In July 2002, in response to the OIG report, the Law Enforcement Review Panel, created by the Secretary, issued, “Law Enforcement at the Department of the Interior, Recommendations to the Secretary for Implementing Law Enforcement Reforms.” On July 19, 2002, the Secretary approved the report and directed that its recommendations be implemented. Although a BLM Office of Law Enforcement and Security was created and straight-line law enforcement reporting for BLM Special Agents established, BLM law enforcement Rangers continued to report to and be supervised by BLM State Directors and district and field office managers, none of whom has a law enforcement background or more than a minimum (24 hours) of law enforcement training.

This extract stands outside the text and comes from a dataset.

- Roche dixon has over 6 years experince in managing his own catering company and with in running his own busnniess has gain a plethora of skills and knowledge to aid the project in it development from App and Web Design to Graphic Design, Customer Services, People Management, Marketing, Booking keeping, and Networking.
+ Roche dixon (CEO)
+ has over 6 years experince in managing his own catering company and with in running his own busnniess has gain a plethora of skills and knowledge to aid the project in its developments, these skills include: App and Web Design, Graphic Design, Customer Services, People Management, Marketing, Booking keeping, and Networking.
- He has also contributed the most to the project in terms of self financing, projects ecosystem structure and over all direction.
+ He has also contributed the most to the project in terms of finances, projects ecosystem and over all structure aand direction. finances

Last year, Robert D. MacLean, Director, Office of Law Enforcement and Security, reaffirmed the importance of the OIG’s report and the 2002 Secretary’s Order.

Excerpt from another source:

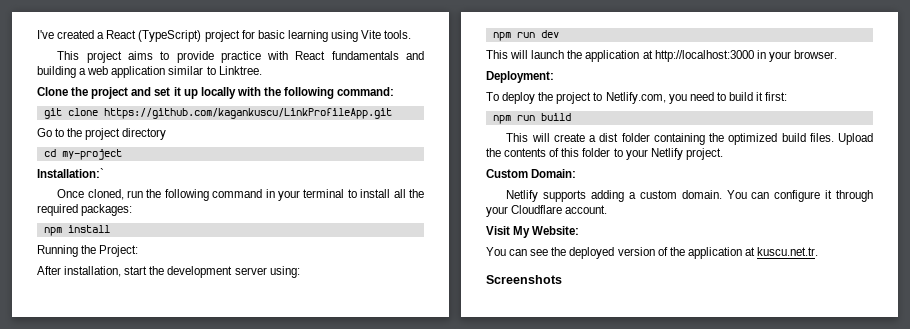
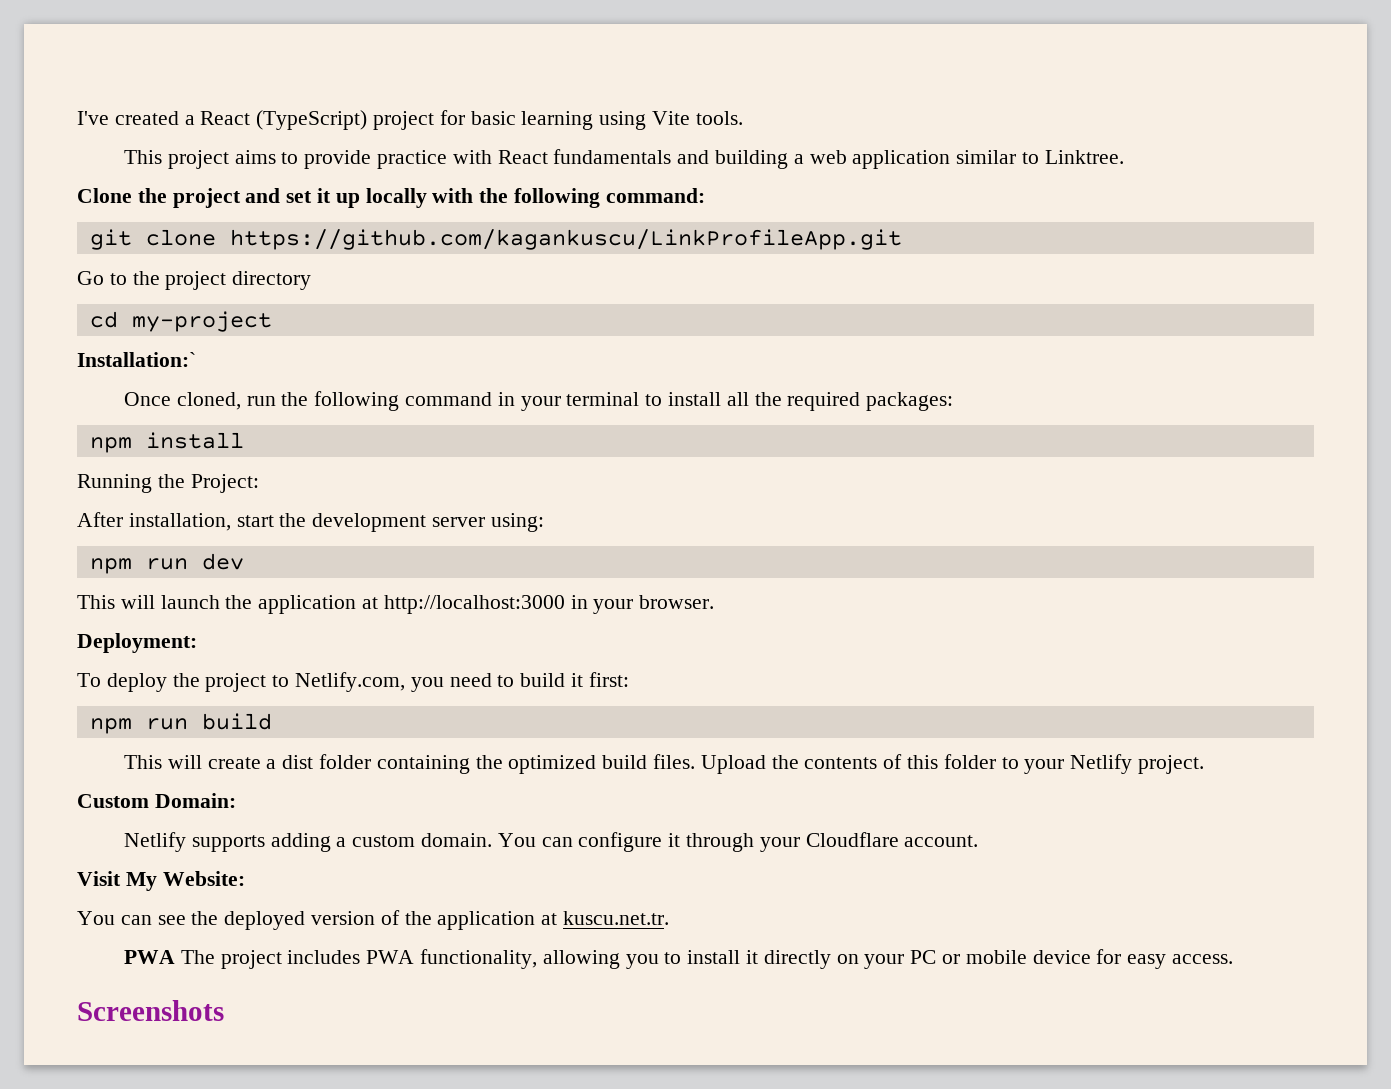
+ PWA The project includes PWA functionality, allowing you to install it directly on your PC or mobile device for easy access.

“It’s about time, said Dennis McLane, former BLM Ranger and Deputy Chief of Law Enforcement, “The Bureau of Land Management has finally restructured its entire law enforcement lines of authority in a way that complies with the accepted standards of general Federal law enforcement organizations and joins the several other land management agencies that have already made this critical change.”
“The recent public outcry for improved police professionalism has created immediate opportunity for an examination of law enforcement structure and leadership,” said Sheriff Fred Lamphere, President of the Western States Sheriffs Association (WSSA). “We are hopeful that the efforts to restructure the chain of command throughout BLM law enforcement division will provide increased consistency in management and quality of law enforcement leadership. The WSSA has had a very positive relationship with BLM directors, state directors and district managers over the past several years. These relationships are essential. We hope to continue working closely with the BLM leadership for years to come as we all strive to solve issues related to public lands management.”
The BLM’s 212 Rangers and 76 Special Agents, assigned throughout the lands managed by the Bureau, are responsible for protecting the natural resources owned by the American public, the visitors to the nation’s public lands, and federal employees charged with managing the lands for multiple use and sustained yield. Meanwhile, BLM law enforcement officers are often tasked to assist other federal agencies, including by protecting border resources, assisting during natural emergencies such as hurricanes and wildfires, and preserving order during civil unrest. BLM’s law enforcement officers work cooperatively with federal, state, and local law enforcement agencies, which is essential given the vast land masses for which they are responsible.
The BLM manages more than 245 million acres of public land located primarily in the 11 Western states and Alaska. The BLM also administers 700 million acres of sub-surface mineral estate throughout the nation. In fiscal year 2018, the diverse activities authorized on BLM-managed lands generated $105 billion in economic output across the country. This economic activity supported 471,000 jobs and contributed substantial revenue to the U.S. Treasury and state governments, mostly through royalties on minerals.